The lie of the year, according to Politifact, is “If you like your health care plan, you can keep it.” But the story of the year is a nation waking up to just how radical Obamacare is — which is why it required such outright deception to get it passed in the first place.

Obamacare was sold as simply a refinement of the current system, retaining competition among independent insurers but making things more efficient, fair and generous. Free contraceptives for Sandra Fluke. Free mammograms and checkups for you and me. Free (or subsidized) insurance for some 30 million uninsured. And, mirabile dictu, not costing the government a dime.

In fact, Obamacare is a full-scale federal takeover. The keep-your-plan-if-you-like-your-plan ruse was a way of saying to the millions of Americans who had insurance and liked what they had: Don’t worry. You’ll be left unmolested. For you, everything goes on as before.

That was a fraud from the very beginning.
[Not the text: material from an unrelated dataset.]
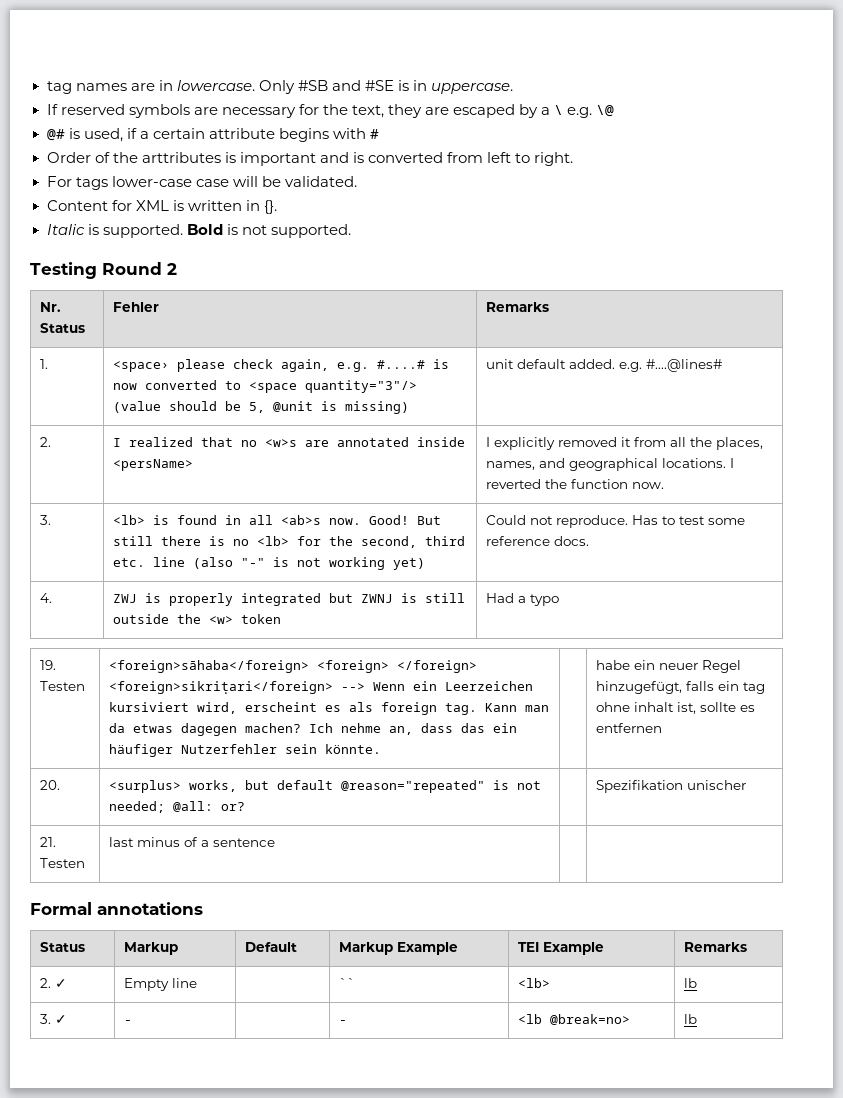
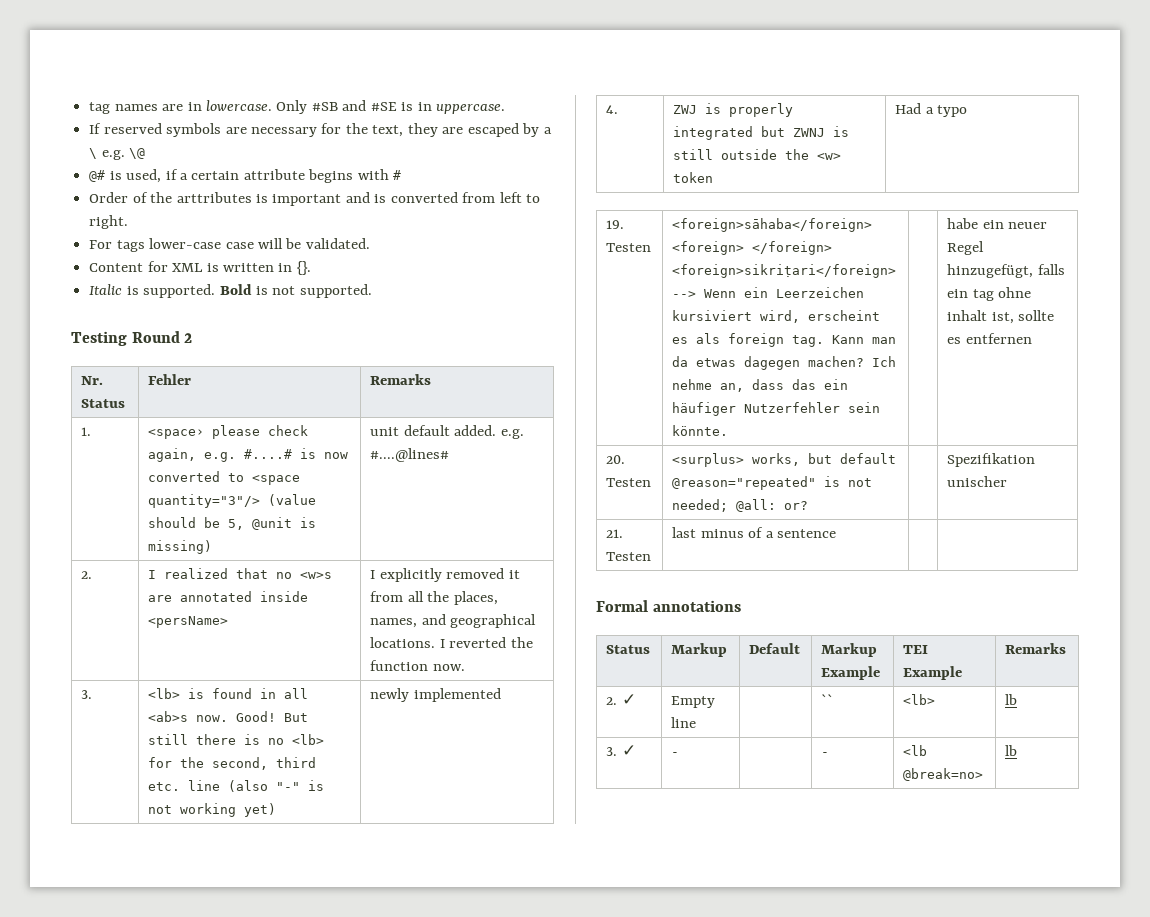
[486,515,746,528] [486,536,590,546] Could not reproduce. Has to test some reference docs. -> [370,688,501,702] newly implemented
(61, 785) none -> [606,478,652,487] Testen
The law was designed to throw people off their private plans and into government-run exchanges where they would be made to overpay — forced to purchase government-mandated services they don’t need — as a way to subsidize others. (That’s how you get to the ostensible free lunch.)

It wasn’t until the first cancellation notices went out in late 2013 that the deception began to be understood. …

 

 

Jonathan Tobin thinks the latest healthcare exemption shows the law is unraveling.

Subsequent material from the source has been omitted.